Stirling University (supervisors: Mags Crumlish and Simon Mackenzie) 2016-19
Can the gut microbiome support fish health?
The intestinal environment of vertebrate animals is colonised by a complex microbial community, termed the microbiome. In fish, this community is extremely diverse and made up of more than one trillion bacteria/g of intestinal contents. Recent meta-analysis has revealed that many fish species share a core gut microbiome community comprised of five key bacterial phyla: Proteobacteria, Firmicutes, Bacteroidetes, Actinobacteria and Fusobacteria. Furthermore, members within this core microbiome are thought to have been selected throughout evolution to play vital roles in promoting and maintaining their host’s physiology and health status.
My PhD focuses on how this microbial community can support fish health through microbially-mediated gut functions. To investigate this, I am using next generation sequencing of the bacterial 16S rRNA gene, to profile the microbiome communities in different farmed fish species and explore how certain husbandry practices can influence these communities and their mediated functions within the fish host. In particular, my research will i) explore how antibiotic compounds influence the microbiome communities in different farmed fish and ii) investigate how manipulated microbiome communities impact on gut health in the fish host as measured by changes in immunity, metabolism and gut function.
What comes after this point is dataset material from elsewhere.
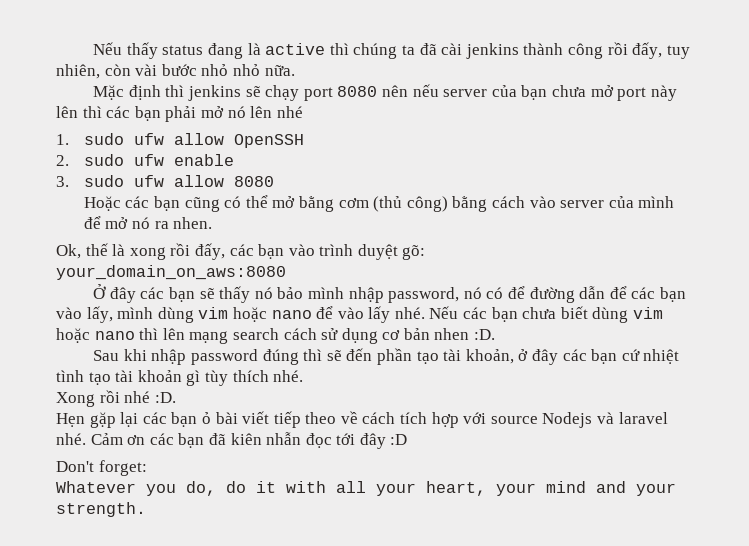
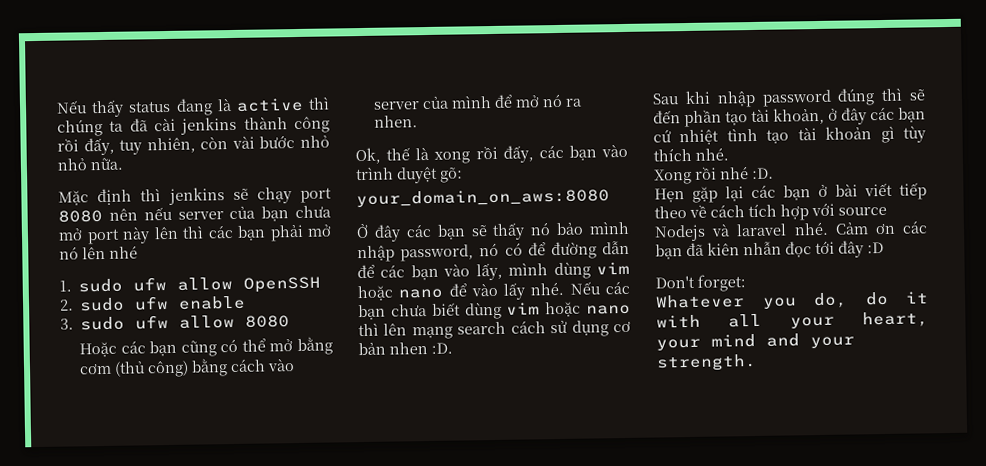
[201,412,211,424] ỏ -> [818,183,828,197] ở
Overall this project aims to improve our understanding of the core microbiome community composition in different fish species and help support the development of novel husbandry methods to improve the resilience of farmed fish. Data obtained from this project will be essential to the global aquaculture industry on multiple platforms – more critically addressing current attempts to reduce or find alternatives to antibiotic use in fish farming.